→ **Task goal**
Lines before the one containing "(81, 758) none" are left out; return that line and all lines after it, exactly, through the end of the records below.

→ **Information**
══════

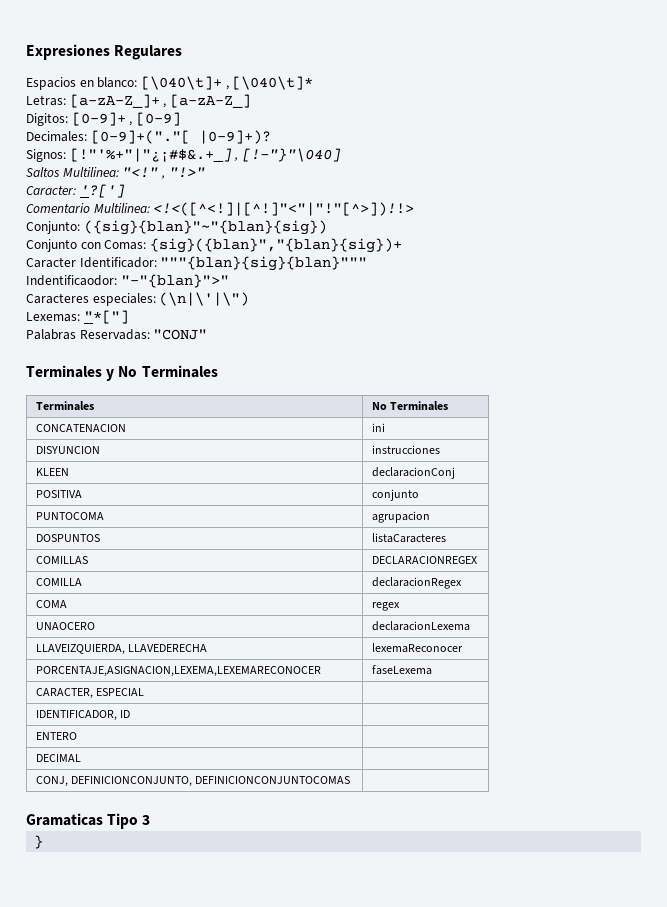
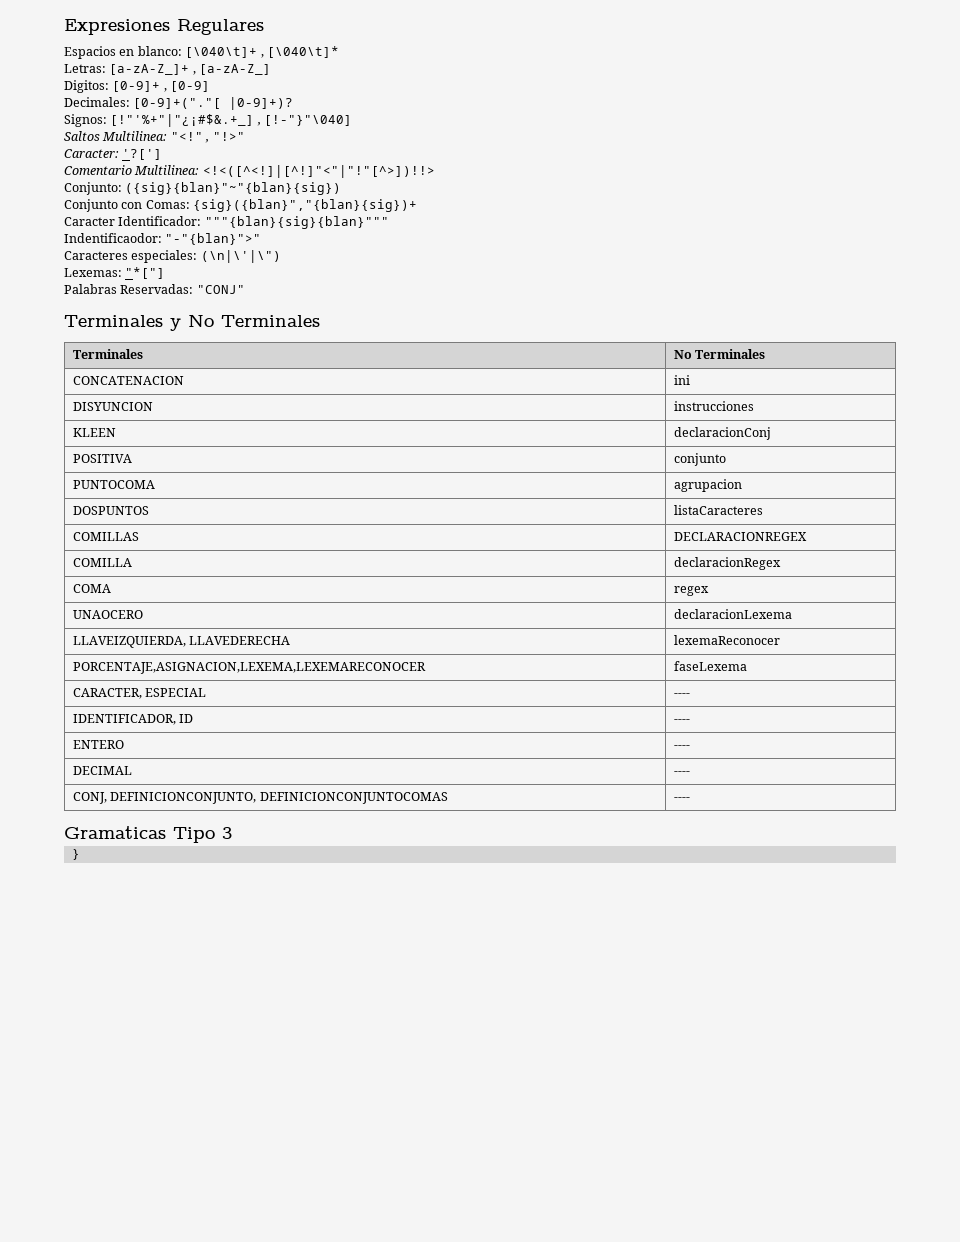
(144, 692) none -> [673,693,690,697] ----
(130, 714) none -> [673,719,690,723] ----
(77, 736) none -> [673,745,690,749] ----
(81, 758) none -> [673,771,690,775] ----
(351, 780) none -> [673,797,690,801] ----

══════

→ **Answer to the exercise**
(81, 758) none -> [673,771,690,775] ----
(351, 780) none -> [673,797,690,801] ----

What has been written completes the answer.